I used the same code a few hours ago and it worked, what is going on?
No complie errors, but it doesn't print out any text, why?
I am using it like this:

import javax.swing.text.*;
import javax.swing.text.html.*;
import java.io.*;
import java.net.*;

public class testurl{

public static void main(String[] args)
{

            System.out.println(getText("http://www.cnn.com"));

}


      public static String getText(String uriStr) {
                  final StringBuffer buf = new StringBuffer(1000);

                  try {
                        // Create an HTML document that appends all text to buf
                        HTMLDocument doc = new HTMLDocument() {
                              public HTMLEditorKit.ParserCallback getReader(int pos) {
                                    return new HTMLEditorKit.ParserCallback() {
                                          // This method is whenever text is encountered in the HTML file
                                          public void handleText(char[] data, int pos) {
                                                buf.append(data);
                                                buf.append('\n');
                                          }
                                    };
                              }
                        };

                        // Create a reader on the HTML content
                        URL url = new URI(uriStr).toURL();
                        URLConnection conn = url.openConnection();
                        Reader rd = new InputStreamReader(conn.getInputStream());

                        // Parse the HTML
                        EditorKit kit = new HTMLEditorKit();
                        kit.read(rd, doc, 0);
                  } catch (MalformedURLException e) {
                  } catch (URISyntaxException e) {
                  } catch (BadLocationException e) {
                  } catch (IOException e) {
                  }

                  // Return the text
                  return buf.toString();
            }
}

Avatar of CEHJ
CEHJ
Flag of United Kingdom of Great Britain and Northern Ireland image

You certainly won't know why if you have empty exception blocks!

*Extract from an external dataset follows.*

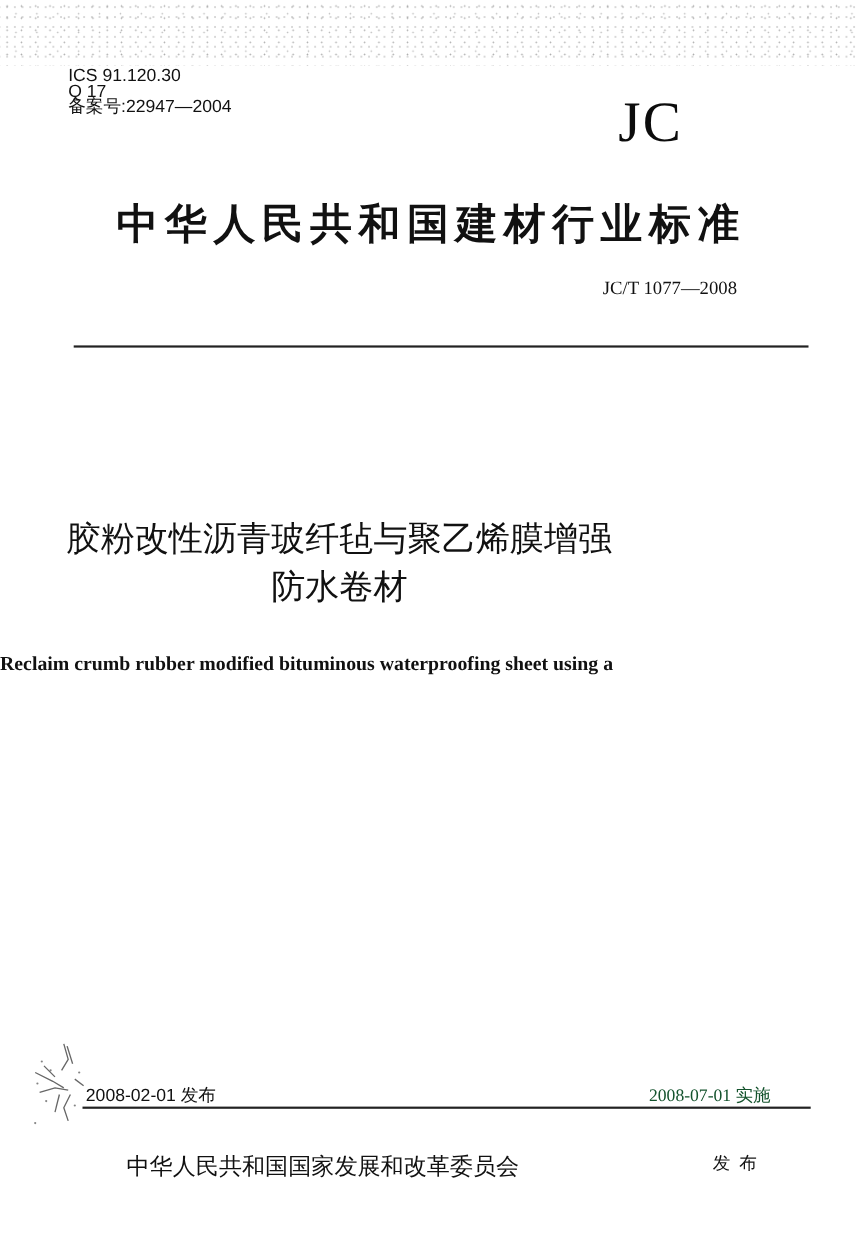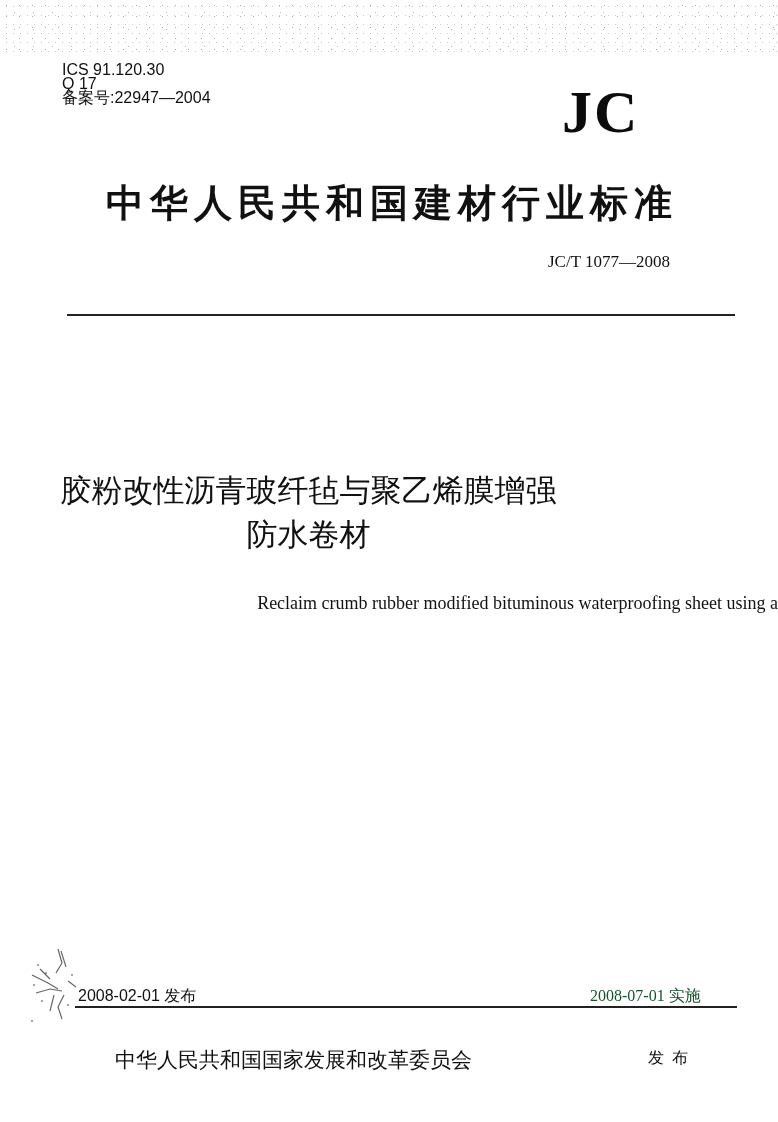"JC" .jc-logo { font-size: 60px -> 52px; font-weight: bold -> normal }
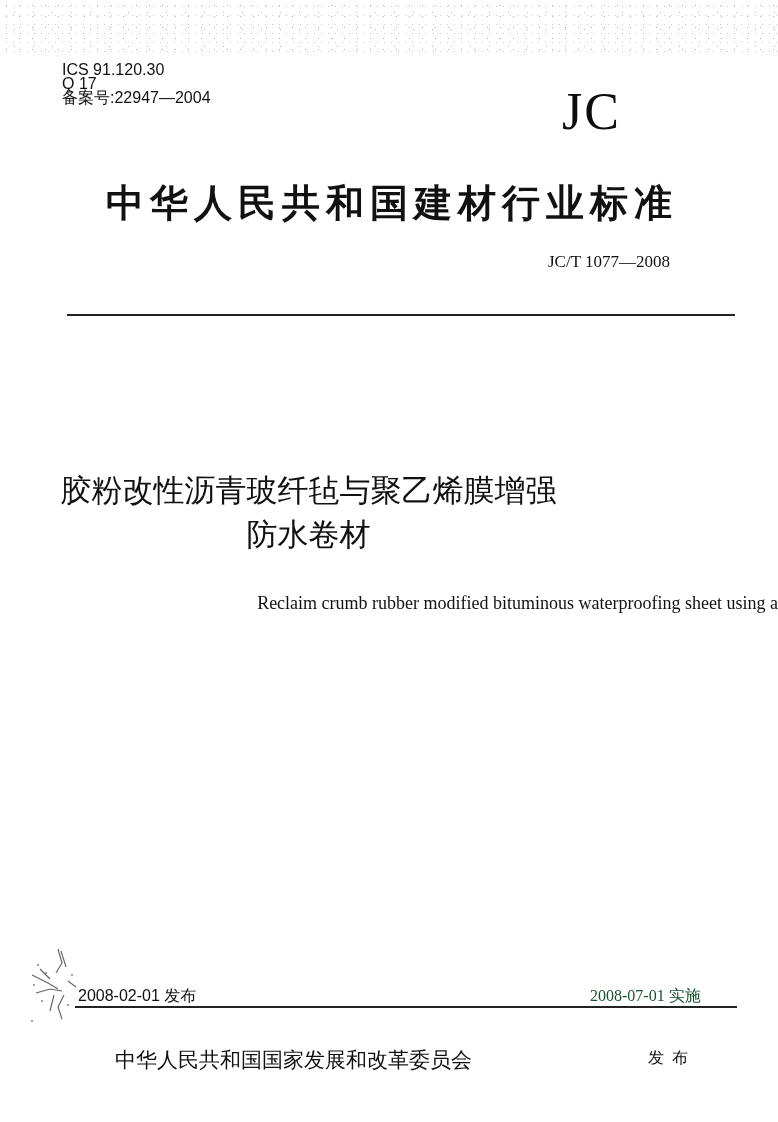"Reclaim crumb rubber modified bituminous" .en-title { font-weight: normal -> bold; text-align: right -> left }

Fill them with printStackTrace
Avatar of polkadot
polkadot

ASKER

don't know what printstacktrace is
Replace

>>

                   EditorKit kit = new HTMLEditorKit();
                   kit.read(rd, doc, 0);
              } catch (MalformedURLException e) {
              } catch (URISyntaxException e) {
              } catch (BadLocationException e) {
              } catch (IOException e) {
              }
>>

with


                   EditorKit kit = new HTMLEditorKit();
                   kit.read(rd, doc, 0);
              } catch (Exception e) {
                  e.printStackTrace();
              }
well I tried system.out.println and the error i get is  java.net.UnknownHostException: www.cnn.com

but what does that mean? and how do i fix it?
java.net.UnknownHostException: www.cnn.com
        at java.net.PlainSocketImpl.connect(PlainSocketImpl.java:153)
        at java.net.Socket.connect(Socket.java:452)
        at java.net.Socket.connect(Socket.java:402)
        at sun.net.NetworkClient.doConnect(NetworkClient.java:139)
        at sun.net.www.http.HttpClient.openServer(HttpClient.java:402)
        at sun.net.www.http.HttpClient.openServer(HttpClient.java:618)
        at sun.net.www.http.HttpClient.<init>(HttpClient.java:306)
        at sun.net.www.http.HttpClient.<init>(HttpClient.java:267)
        at sun.net.www.http.HttpClient.New(HttpClient.java:339)
        at sun.net.www.http.HttpClient.New(HttpClient.java:320)
        at sun.net.www.http.HttpClient.New(HttpClient.java:315)
        at sun.net.www.protocol.http.HttpURLConnection.plainConnect(HttpURLConne
ction.java:521)
        at sun.net.www.protocol.http.HttpURLConnection.connect(HttpURLConnection
.java:498)
        at sun.net.www.protocol.http.HttpURLConnection.getInputStream(HttpURLCon
nection.java:626)
        at testurl.getText(testurl.java:36)
        at testurl.main(testurl.java:11)
It means the address isn't valid. Try

http://www.cnn.com
javax.swing.text.ChangedCharSetException
        at javax.swing.text.html.parser.DocumentParser.handleEmptyTag(DocumentParser.java:169)
        at javax.swing.text.html.parser.Parser.startTag(Parser.java:372)
        at javax.swing.text.html.parser.Parser.parseTag(Parser.java:1846)
        at javax.swing.text.html.parser.Parser.parseContent(Parser.java:1881)
        at javax.swing.text.html.parser.Parser.parse(Parser.java:2047)
        at javax.swing.text.html.parser.DocumentParser.parse(DocumentParser.java:106)
        at javax.swing.text.html.parser.ParserDelegator.parse(ParserDelegator.java:78)
        at javax.swing.text.html.HTMLEditorKit.read(HTMLEditorKit.java:230)
        at testurrl.getText(testurrl.java:41)
        at testurrl.main(testurrl.java:12)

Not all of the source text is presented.